WORK ORDER: The result should be the lines from the one holding "(223, 652) none -> [160,663,167,669] a" to the final line of the records below, repeated exactly and with no pictures.

RECORDS FOR THIS EXERCISE:
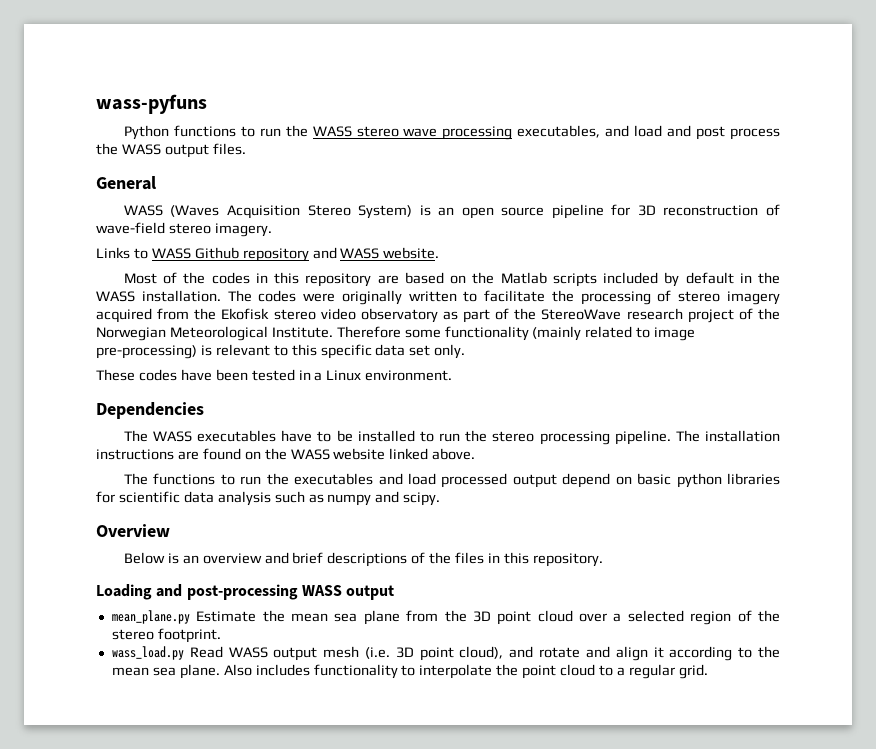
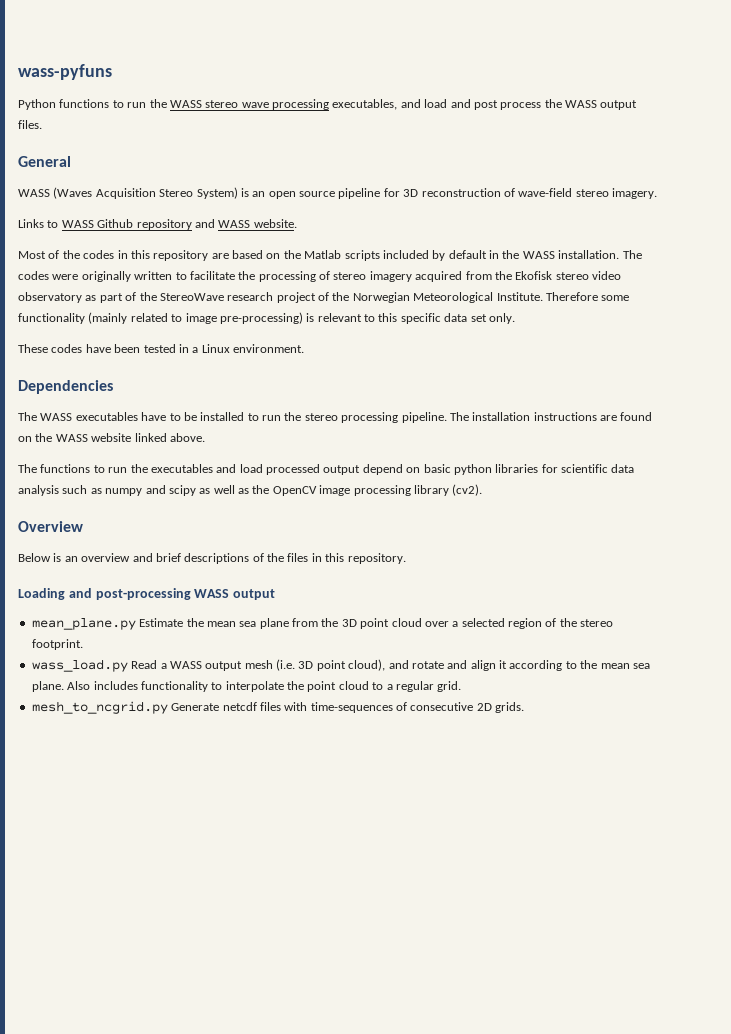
[403,492,441,506] scipy. -> [168,484,483,496] scipy as well as the OpenCV image processing library (cv2).
(223, 652) none -> [160,663,167,669] a
(708, 671) none -> [31,701,525,714] // mesh_to_ncgrid.py Generate netcdf files with time-sequences of consecutive 2D grids.

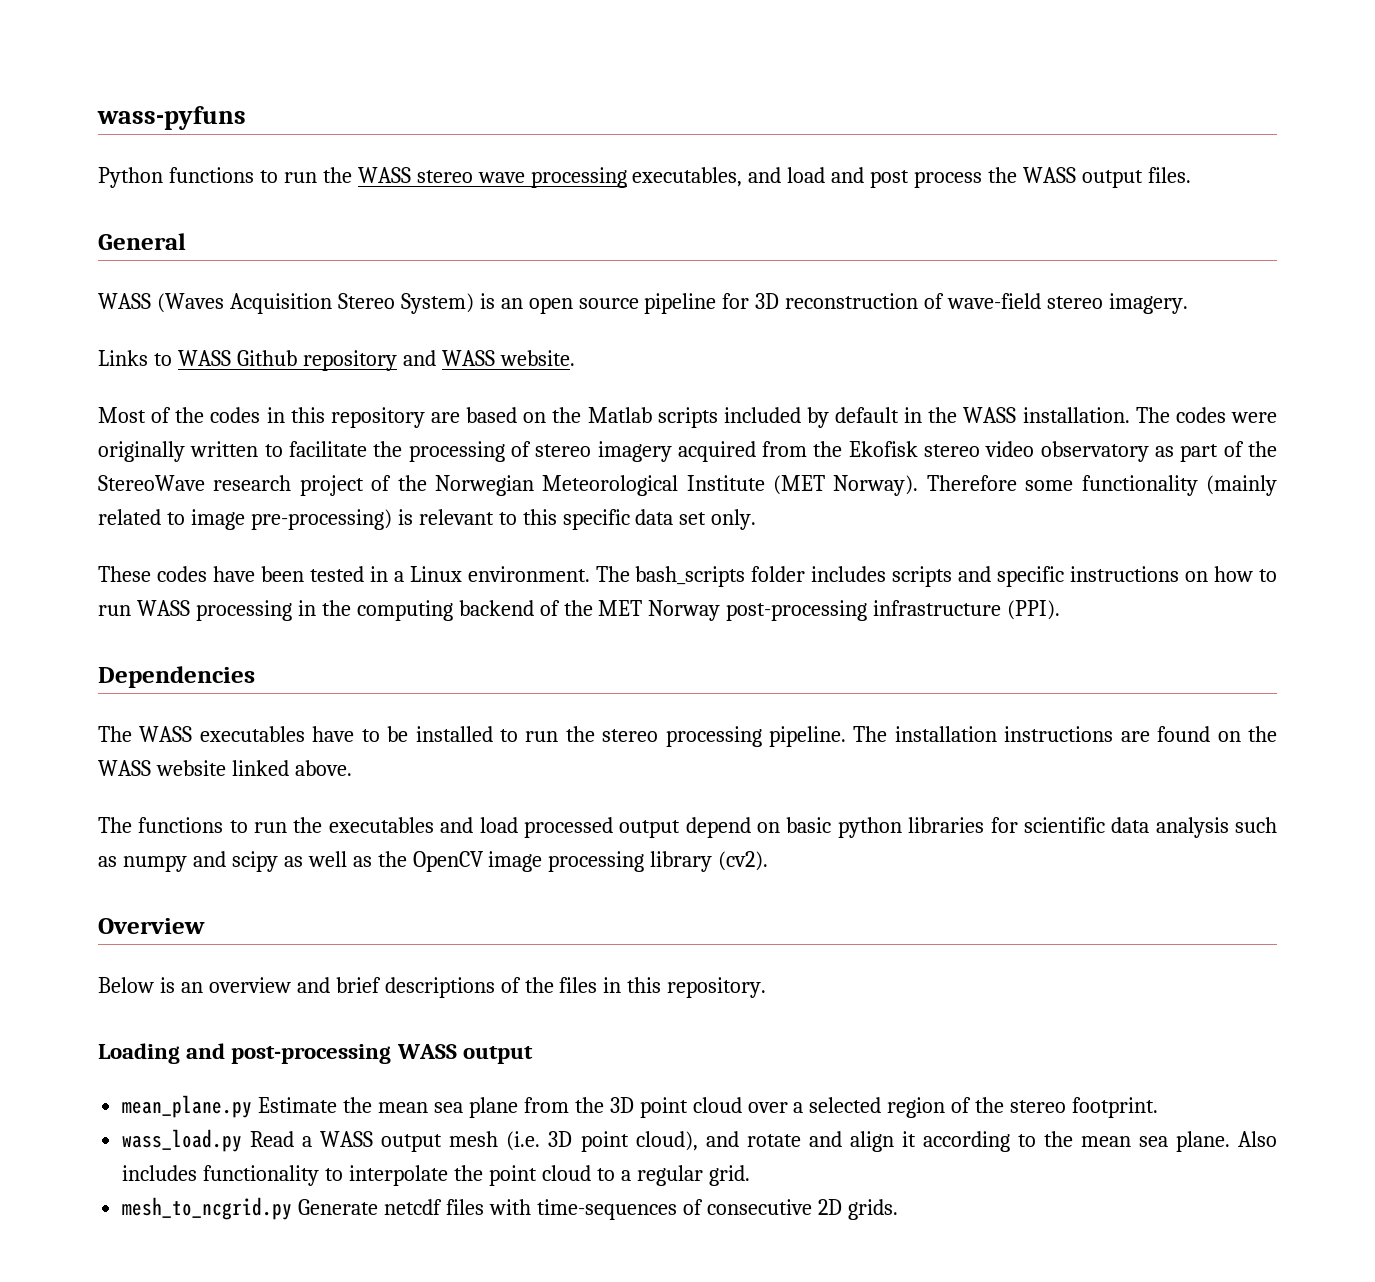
[496,292,543,301] Institute. -> [686,475,919,496] Institute (MET Norway).
(304, 348) none -> [595,566,1278,587] [98,600,1061,621] The bash_scripts folder includes scripts and specific instructions on how to run WASS processing in the computing backend of the MET Norway post-processing infrastructure (PPI).

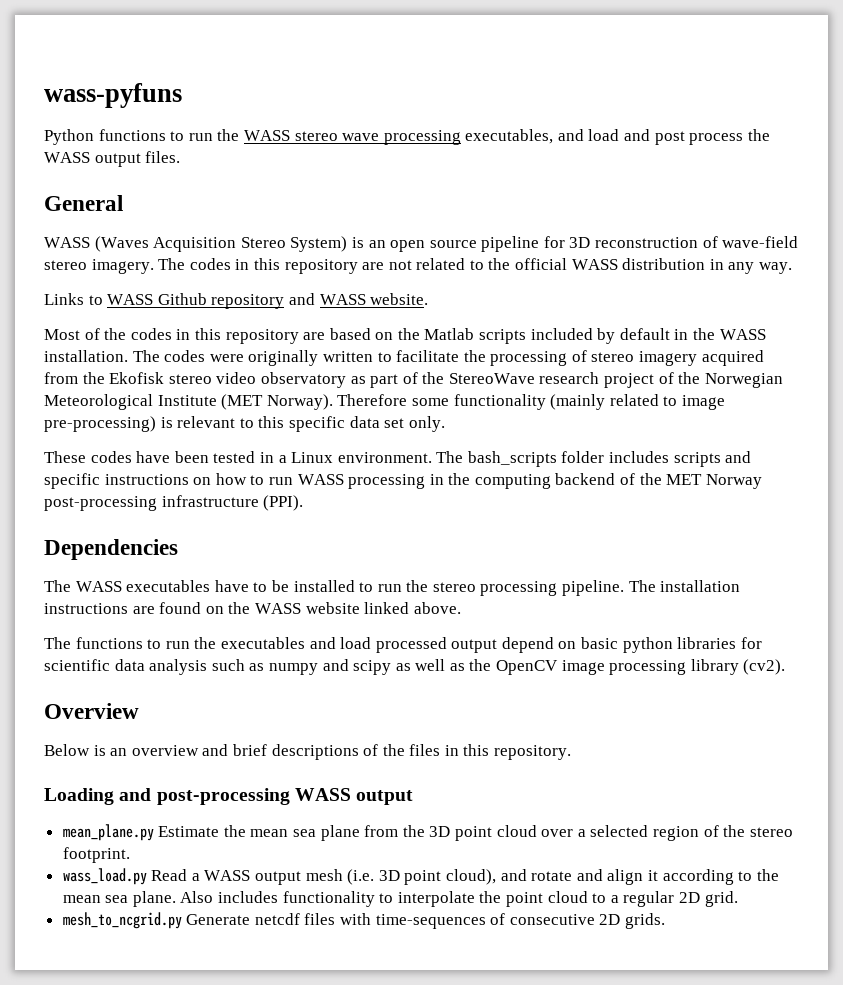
(1189, 303) none -> [158,258,793,274] The codes in this repository are not related to the official WASS distribution in any way.
(703, 1175) none -> [678,892,700,903] 2D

REPLY TO THE EXERCISE:
(223, 652) none -> [160,663,167,669] a
(708, 671) none -> [31,701,525,714] // mesh_to_ncgrid.py Generate netcdf files with time-sequences of consecutive 2D grids.

[496,292,543,301] Institute. -> [686,475,919,496] Institute (MET Norway).
(304, 348) none -> [595,566,1278,587] [98,600,1061,621] The bash_scripts folder includes scripts and specific instructions on how to run WASS processing in the computing backend of the MET Norway post-processing infrastructure (PPI).

(1189, 303) none -> [158,258,793,274] The codes in this repository are not related to the official WASS distribution in any way.
(703, 1175) none -> [678,892,700,903] 2D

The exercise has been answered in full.